The point is, you either do or do not reward success. The magnets and the learning centers are shrines to special effort and a certain amount of payoff for that effort. Slashing them to a flat level with the rest of the district is an expression of what I call muscular egalitarianism, by which I mean egalitarianism that kicks your ass every time you raise your hand.

Let's face it. Part of the reward you can give to kids who work hard and strive to succeed is a welcoming climate in which to do it. I remember something my wife and I were told years ago by a friend, Susan Feibelman (now at an elite private school in the Northeast), when she was dean of instruction at the Dallas Talented and Gifted Magnet High School. I can't quote her exactly because it has been too long, so I will paraphrase:

The TAG Magnet is the only place where most of my kids can be regular high school kids. Because they're so smart, most of them would be marginalized at the neighborhood high schools. At the neighborhood schools, the jocks and the social kids own the halls, which is OK. But at my school, the smart kids own the halls, and they're all so smart, they don't even think of themselves as the smart kids. Here, they're just kids.

Why wouldn't we want to provide that kind of climate for exceptional kids, whether they are exceptionally smart, exceptionally talented or just kids who practice, practice, practice?

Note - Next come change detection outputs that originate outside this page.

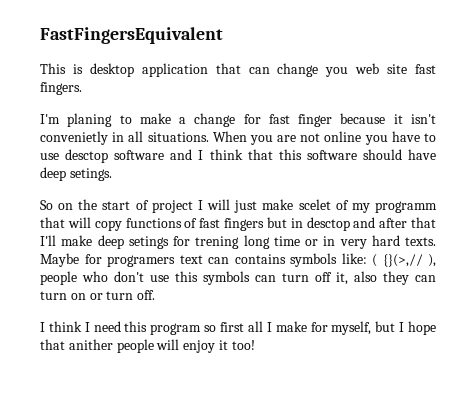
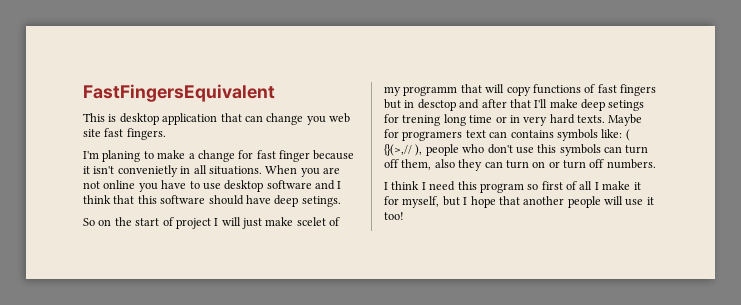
[65,149,109,163] desctop -> [224,180,264,192] desktop
[336,272,348,285] it, -> [401,159,432,170] them,
[137,290,156,300] off. -> [589,159,656,169] off numbers.
(245, 327) none -> [566,181,577,190] of
(307, 326) none -> [633,182,641,190] it
[68,339,113,350] anither -> [523,196,565,205] another
[183,340,216,353] enjoy -> [625,199,644,206] use

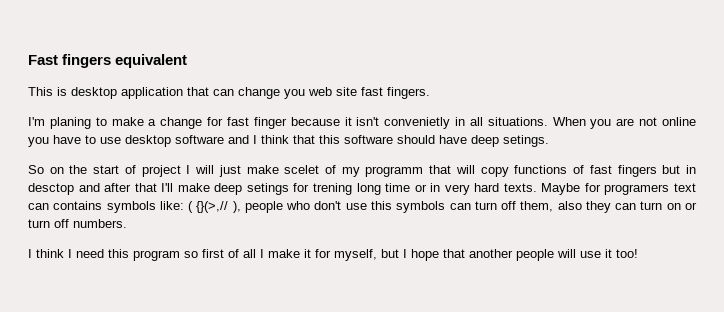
[83,84,275,102] FastFingersEquivalent -> [28,54,188,68] Fast fingers equivalent

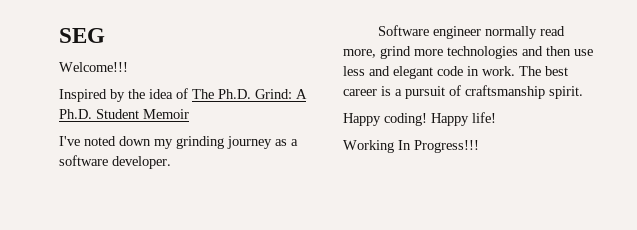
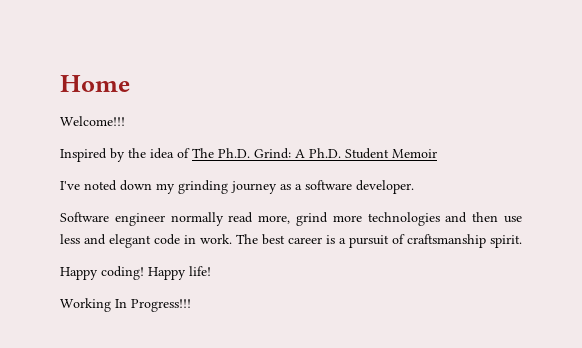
[59,28,105,43] SEG -> [60,75,130,92] Home

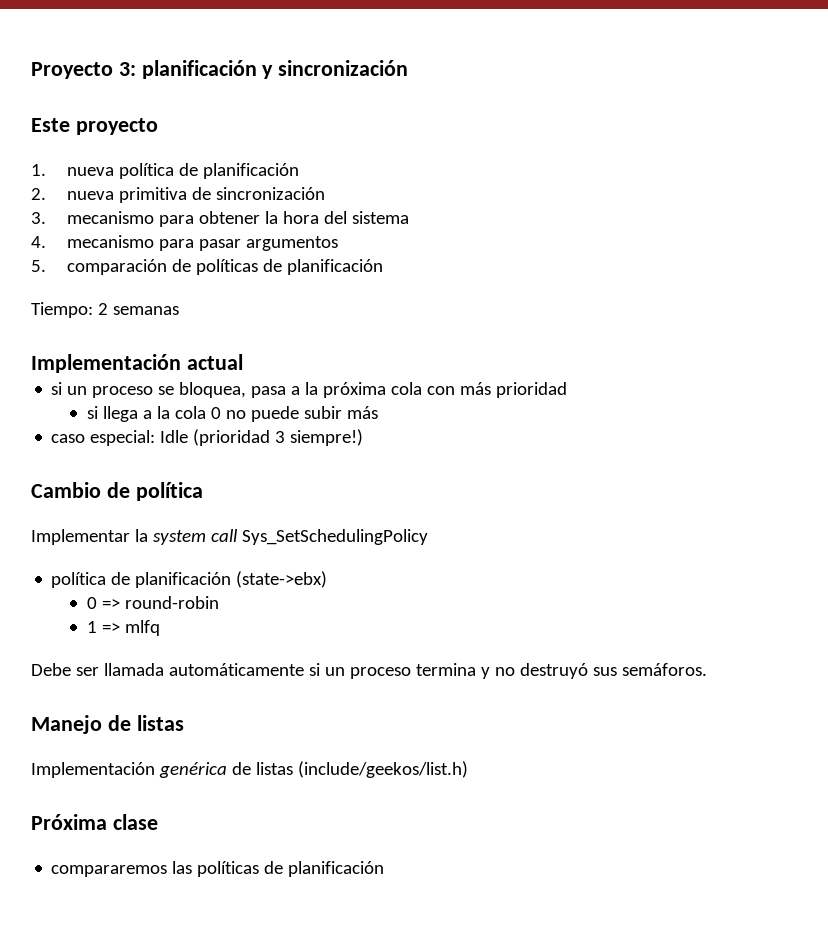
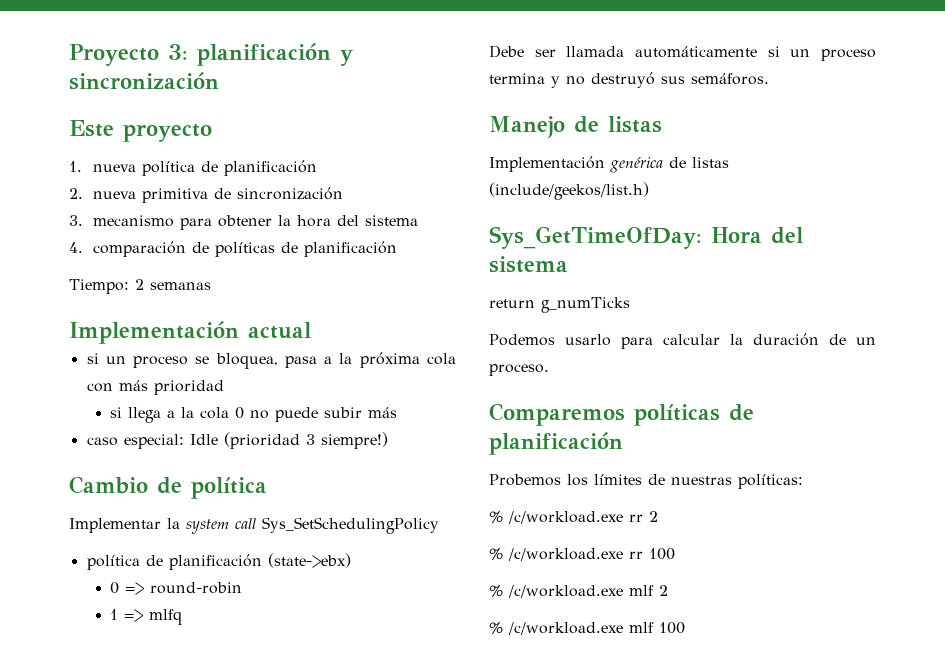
[66,235,338,251] [31,260,46,272] mecanismo para pasar argumentos // 5. -> (83, 247) none
[31,814,158,830] [51,861,385,877] Próxima clase // compararemos las políticas de planificación -> [489,226,803,249] [489,256,568,273] [489,297,630,313] [489,333,876,349] [489,364,549,376] [489,403,754,426] [489,432,623,455] [489,474,803,489] [489,511,658,524] [489,548,675,561] [489,585,668,598] [489,622,685,635] Sys_GetTimeOfDay: Hora del sistema // return g_numTicks // Podemos usarlo para calcular la duración de un proceso. // Comparemos políticas de planificación // Probemos los límites de nuestras políticas: // % /c/workload.exe rr 2 // % /c/workload.exe rr 100 // % /c/workload.exe mlf 2 // % /c/workload.exe mlf 100

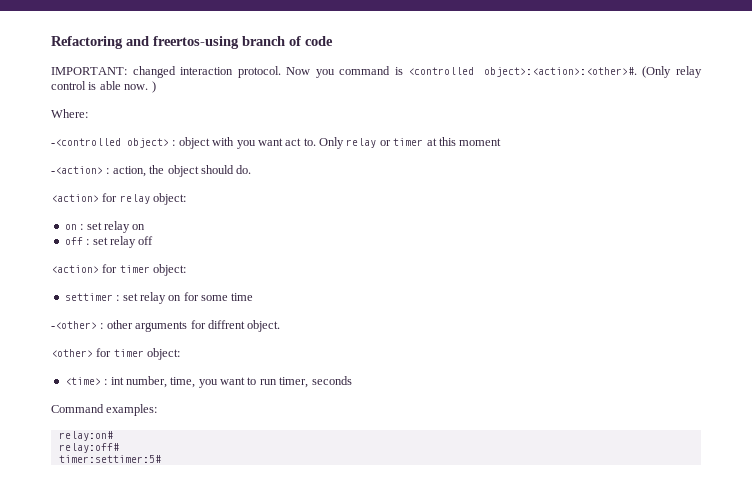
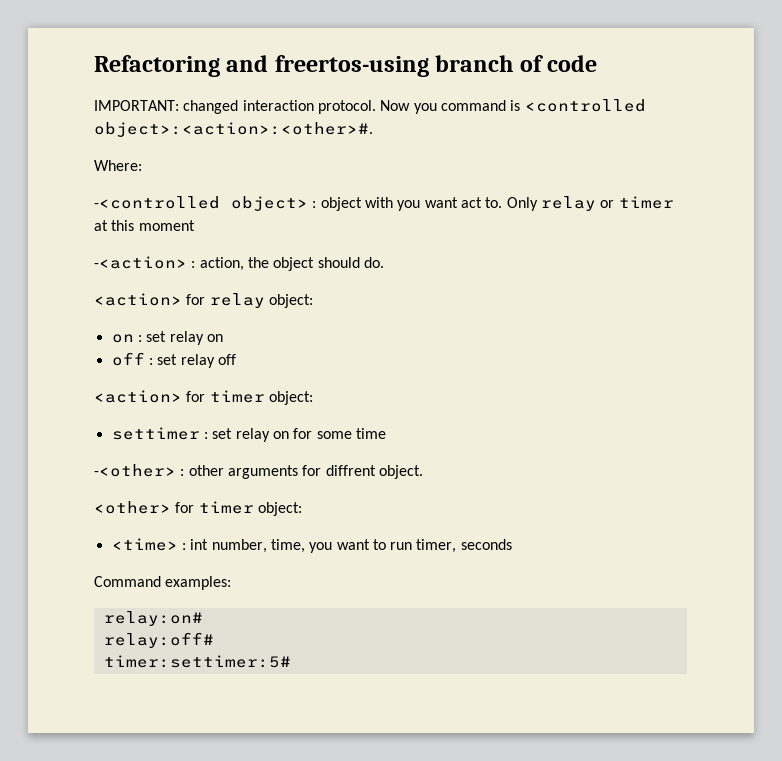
[642,66,702,78] [51,81,156,93] (Only relay control is able now. ) -> (373, 129) none

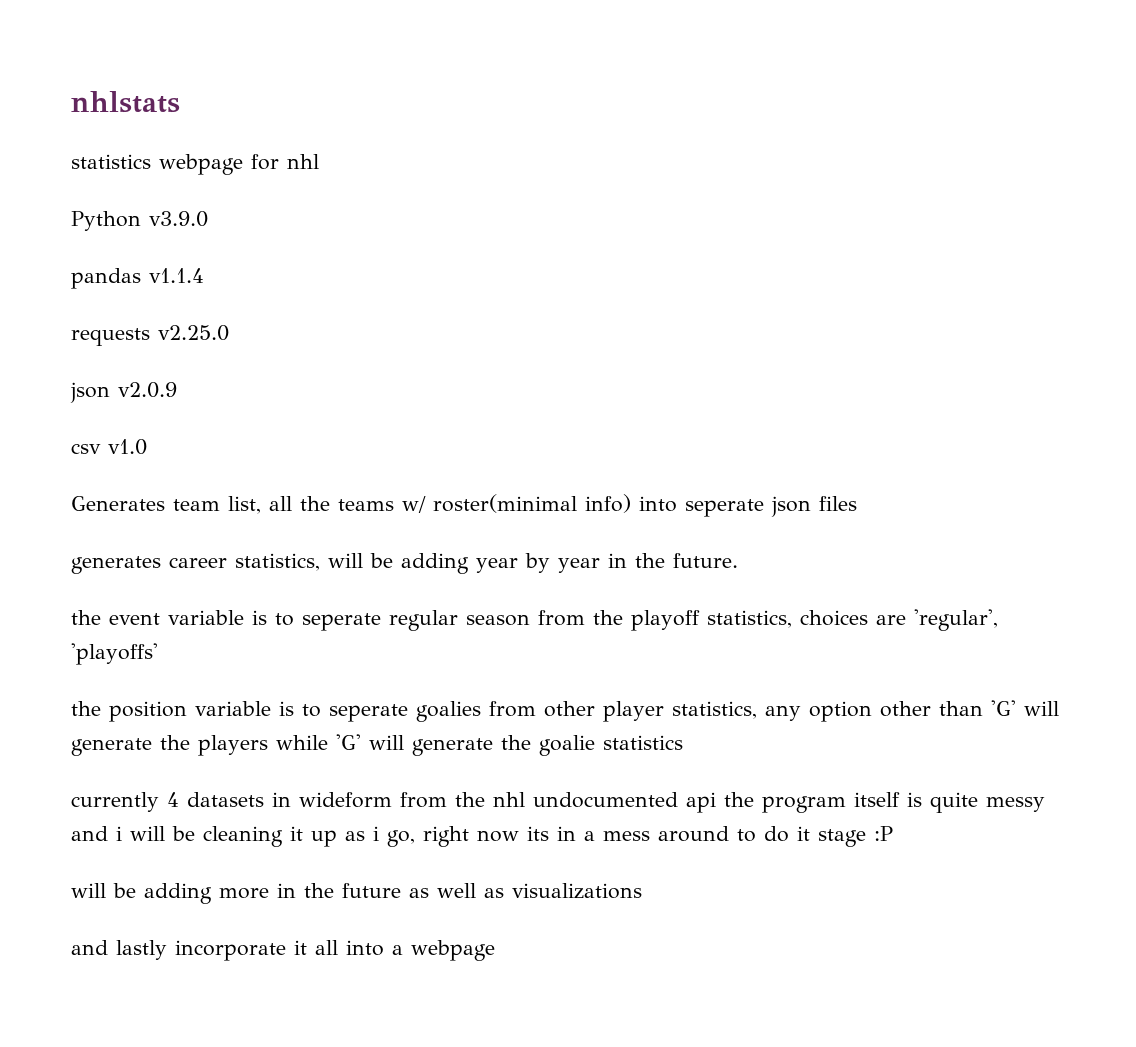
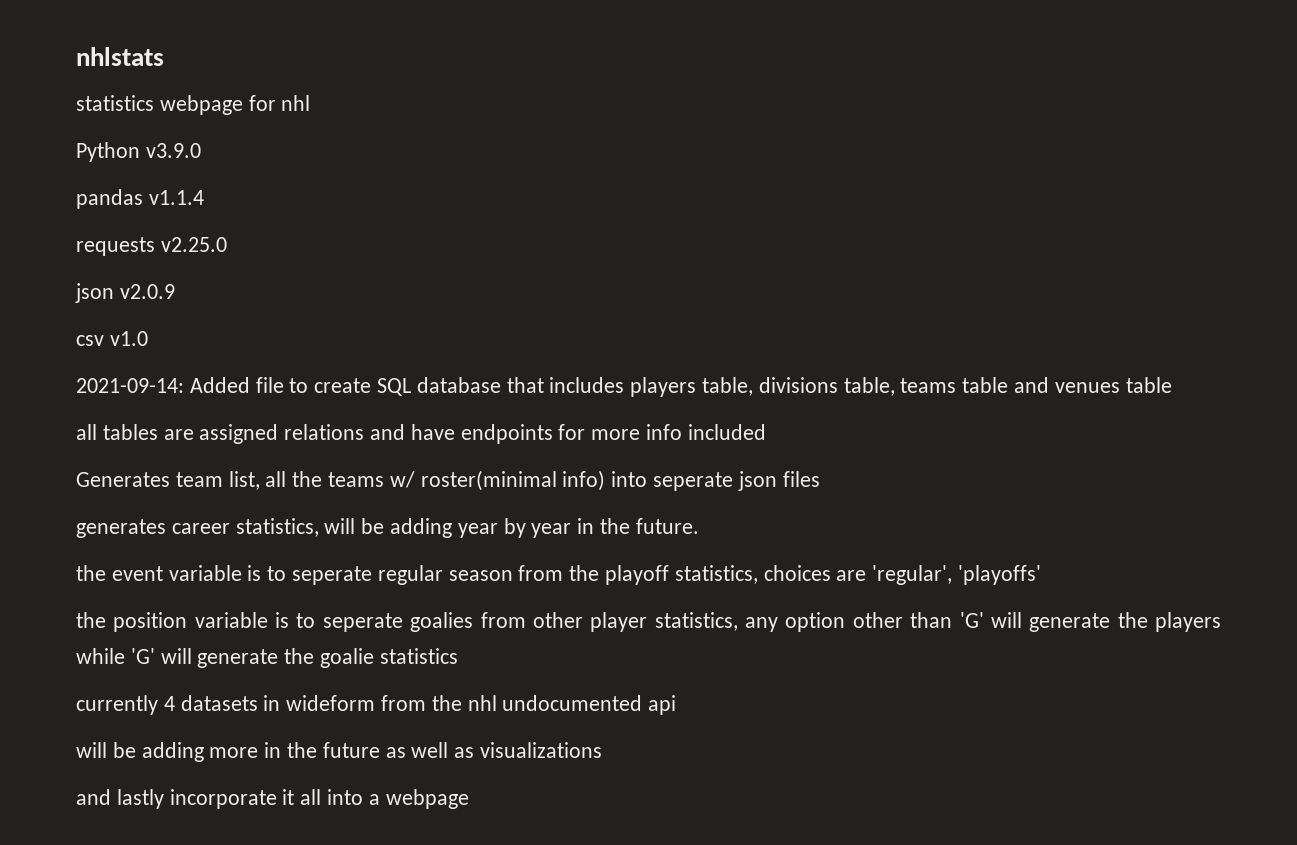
(147, 447) none -> [76,377,1172,397] [76,424,766,444] // 2021-09-14: Added file to create SQL database that includes players table, divisions table, teams table and venues table // all tables are assigned relations and have endpoints for more info included
[724,792,1045,813] [71,826,893,847] the program itself is quite messy and i will be cleaning it up as i go, right now its in a mess around to do it stage :P -> (677, 705) none

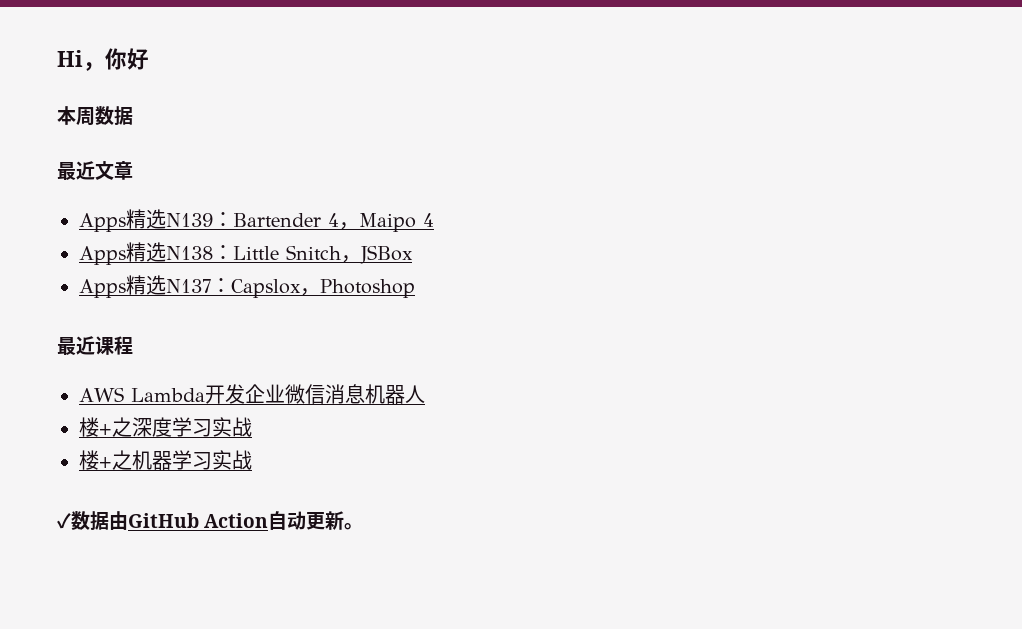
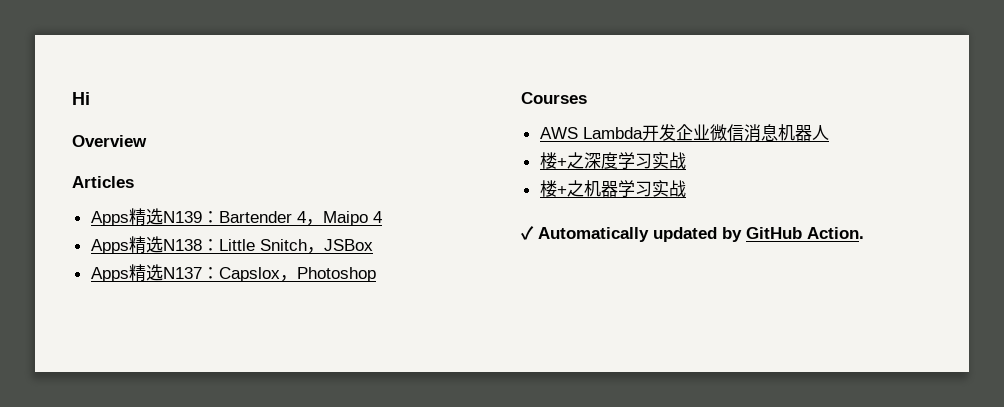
[83,48,149,71] [57,106,133,126] [57,161,133,180] ，你好 // 本周数据 // 最近文章 -> [72,135,147,147] [72,176,134,188] // Overview // Articles
[57,336,133,355] 最近课程 -> [521,92,587,104] Courses
[71,511,364,530] 数据由GitHub Action自动更新。 -> [538,227,864,242] Automatically updated by GitHub Action.

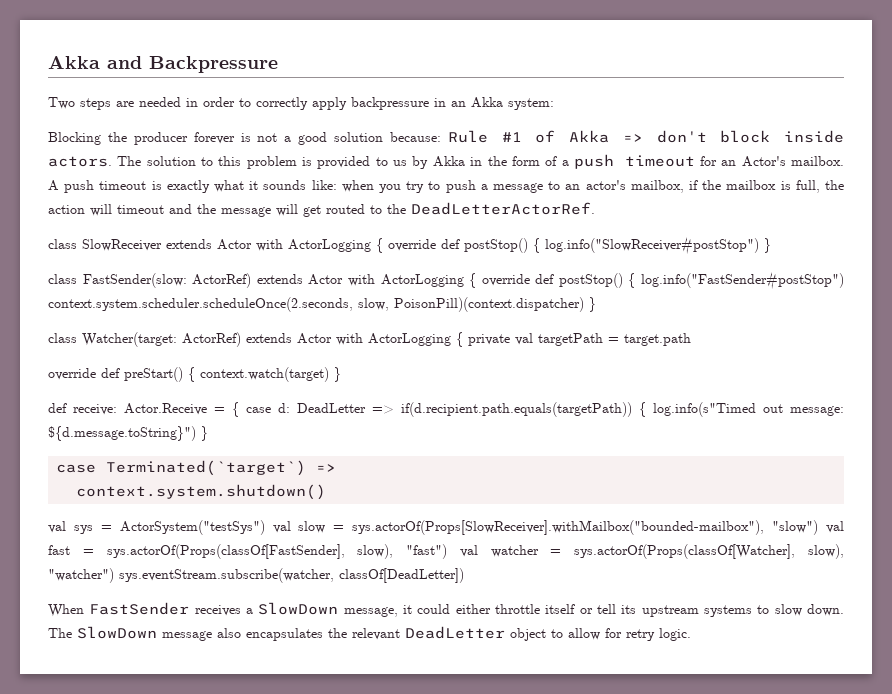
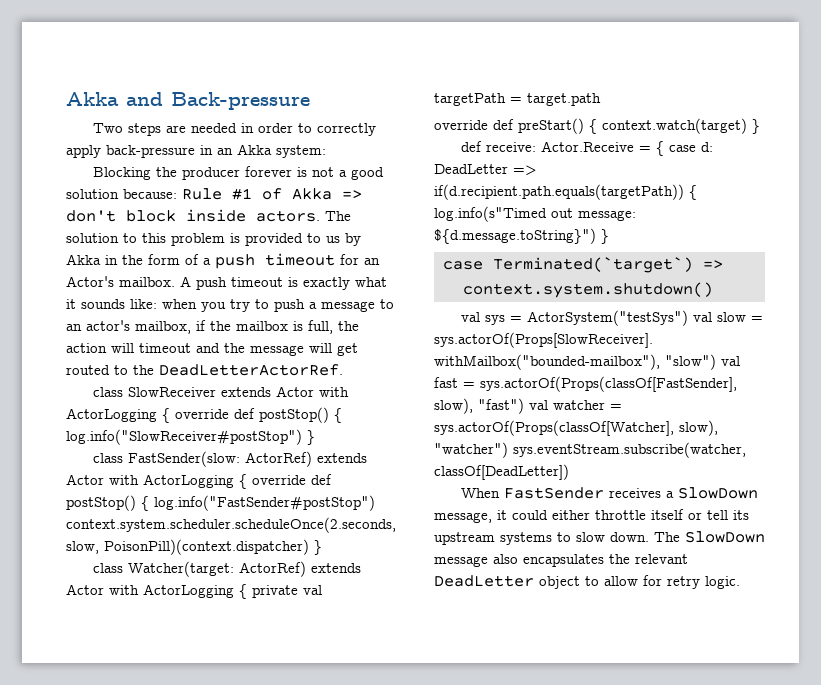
[149,56,278,73] Backpressure -> [171,92,310,110] Back-pressure
[351,97,429,110] backpressure -> [106,145,195,158] back-pressure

Who is it exactly who believes that the city's school system should not strive for islands of excellence? And do they not believe the city itself should embrace islands of excellence?

There is another whole story here about desegregation, which I will get to in a future column. In the course of reporting this story, I have heard things from school officials that made the hair stand up on my neck: There are people at 3700 Ross Avenue who believe that the plaintiffs in Tasby, the city's 32-year-old deseg case, were defeated, and Dallas has no obligations under the judge's final order.

To me, the idea that people in the school system haven't come to peace with desegregation in the Year 2009 is every bit as disturbing as their desire to gut the magnets.

It all tells us the same thing. We have to decide what kind of school system we want, because that's how we decide what kind of city we intend to become.